_EXTRACTED RECORDS_:
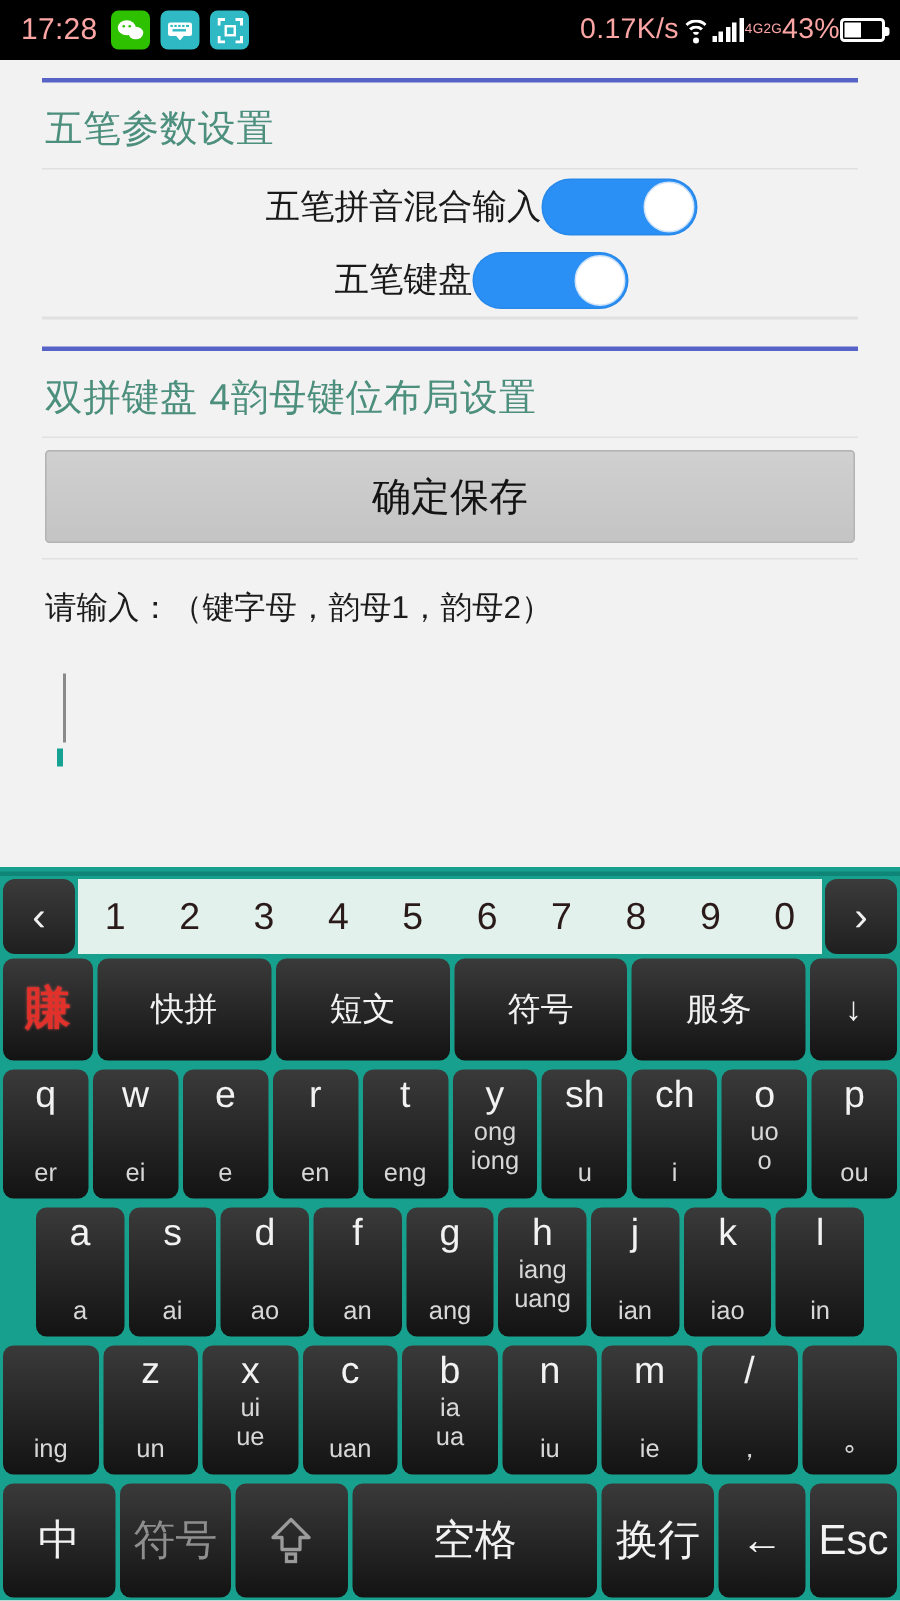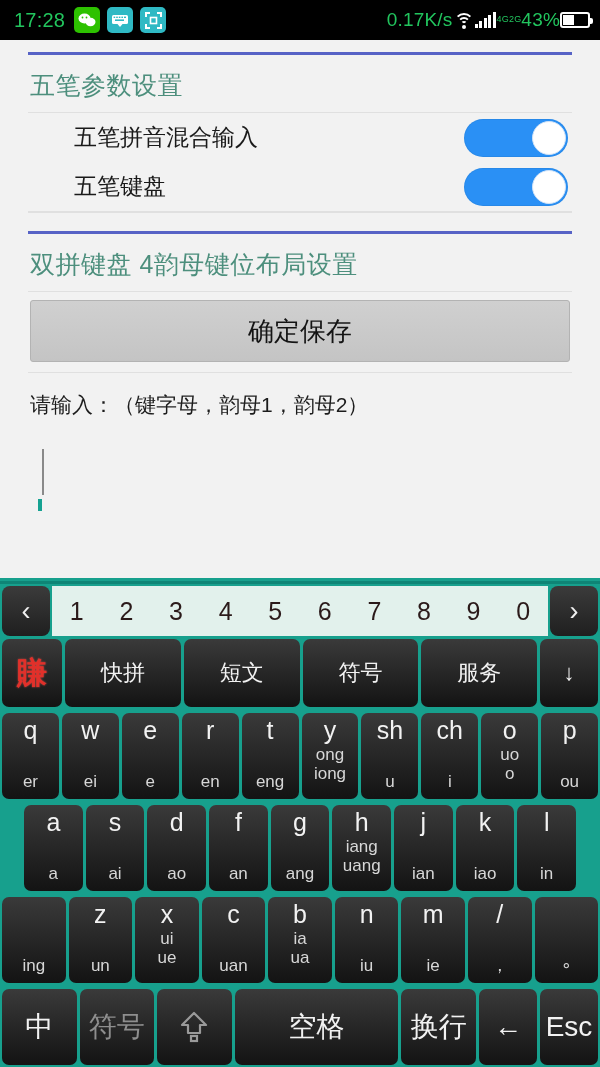--- a/index.html
+++ b/index.html
@@ -6,21 +6,21 @@
   html, body {
     width: 600px; height: 1067px;
     font-family: "Liberation Sans", "DejaVu Sans", sans-serif;
     background: #f2f2f2;
     overflow: hidden;
   }
   #screen { position: relative; width: 600px; height: 1067px; }
 
   
   .statusbar {
-    height: 40px; background: #000; color: #22c55e;
+    height: 40px; background: #000; color: #fca5a5;
     display: flex; align-items: center; padding: 0 10px 0 14px;
     font-size: 19px; letter-spacing: .2px;
   }
   .sb-time { font-size: 20px; }
   .sb-icons { display: flex; align-items: center; gap: 7px; margin-left: 9px; }
   .sb-app {
     width: 26px; height: 26px; border-radius: 5px;
     display: flex; align-items: center; justify-content: center;
     font-size: 15px; color: #fff;
   }
@@ -58,21 +58,21 @@
   .batt i { position:absolute; left:1px; top:1px; bottom:1px; width:42%; background:#fff; }
 
   
   .page { background: #f2f2f2; height: 538px; position: relative; }
   .sect-rule { height: 3px; background: #5763c6; margin: 12px 28px 0 28px; }
   .sect-title {
     color: #4d8f7d; font-size: 25px; padding: 14px 30px 10px 30px; letter-spacing: .5px;
   }
   .divider { height: 1px; background: #e0e0e0; margin: 0 28px; }
   .row {
-    display: flex; align-items: center; justify-content: space-between;
+    display: flex; align-items: center; justify-content: center;
     padding: 0 32px; height: 49px; margin-left: 42px;
   }
   .row-label { font-size: 23px; color: #1a1a1a; }
   .toggle {
     width: 104px; height: 38px; border-radius: 19px; background: #2a90f5;
     position: relative; box-shadow: 0 0 0 1px rgba(0,0,0,.05) inset;
   }
   .toggle .knob {
     position: absolute; top: 2px; right: 2px; width: 34px; height: 34px;
     border-radius: 50%; background: #fff; border: 1px solid #cfe2f7;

_WHAT THE EXERCISE ASKS_: Your answer should be the exact lines above from the one with "-6,21 +6,21 @@" through the one with "position:absolute; left:1px; top:1px;", both included, and nothing besides.

_ANSWER AREA_:
@@ -6,21 +6,21 @@
   html, body {
     width: 600px; height: 1067px;
     font-family: "Liberation Sans", "DejaVu Sans", sans-serif;
     background: #f2f2f2;
     overflow: hidden;
   }
   #screen { position: relative; width: 600px; height: 1067px; }
 
   
   .statusbar {
-    height: 40px; background: #000; color: #22c55e;
+    height: 40px; background: #000; color: #fca5a5;
     display: flex; align-items: center; padding: 0 10px 0 14px;
     font-size: 19px; letter-spacing: .2px;
   }
   .sb-time { font-size: 20px; }
   .sb-icons { display: flex; align-items: center; gap: 7px; margin-left: 9px; }
   .sb-app {
     width: 26px; height: 26px; border-radius: 5px;
     display: flex; align-items: center; justify-content: center;
     font-size: 15px; color: #fff;
   }
@@ -58,21 +58,21 @@
   .batt i { position:absolute; left:1px; top:1px; bottom:1px; width:42%; background:#fff; }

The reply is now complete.